WORK TO COMPLETE: Each line containing the word "那篇文章可以說是改變了我的人生軌跡" must be copied from the material below.

PROVIDED ENTRIES:
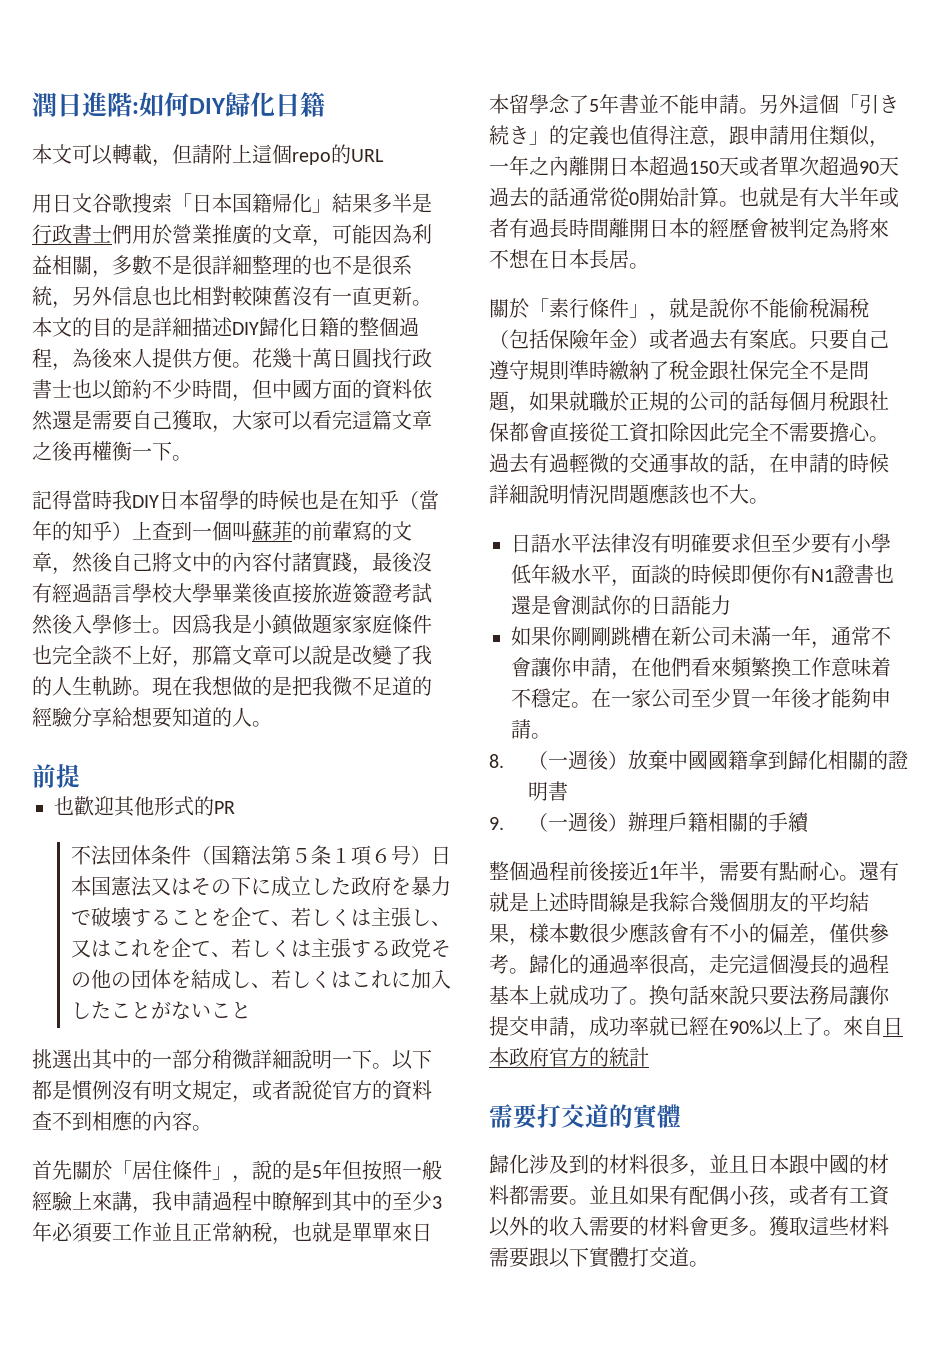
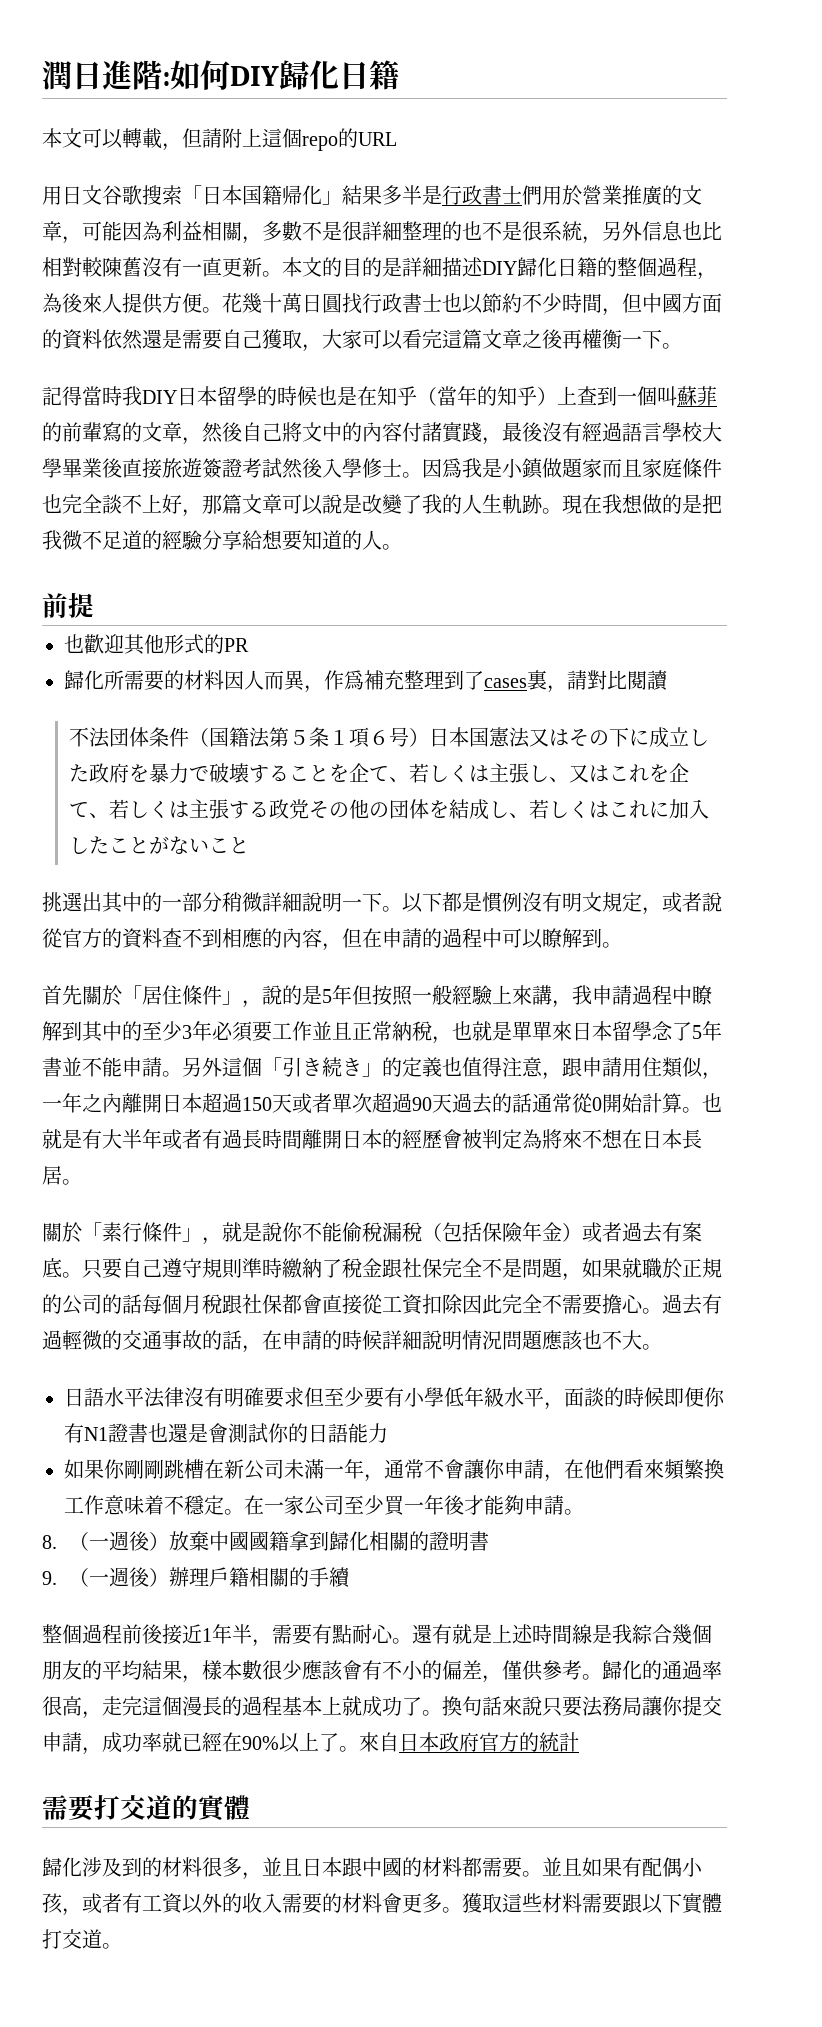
- 因爲我是小鎮做題家家庭條件也完全談不上好，那篇文章可以說是改變了我的人生軌跡。
+ 因爲我是小鎮做題家而且家庭條件也完全談不上好，那篇文章可以說是改變了我的人生軌跡。
+ 歸化所需要的材料因人而異，作爲補充整理到了cases裏，請對比閱讀
- 以下都是慣例沒有明文規定，或者說從官方的資料查不到相應的內容。
+ 以下都是慣例沒有明文規定，或者說從官方的資料查不到相應的內容，但在申請的過程中可以瞭解到。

OUTPUT OF THE EXERCISE:
- 因爲我是小鎮做題家家庭條件也完全談不上好，那篇文章可以說是改變了我的人生軌跡。
+ 因爲我是小鎮做題家而且家庭條件也完全談不上好，那篇文章可以說是改變了我的人生軌跡。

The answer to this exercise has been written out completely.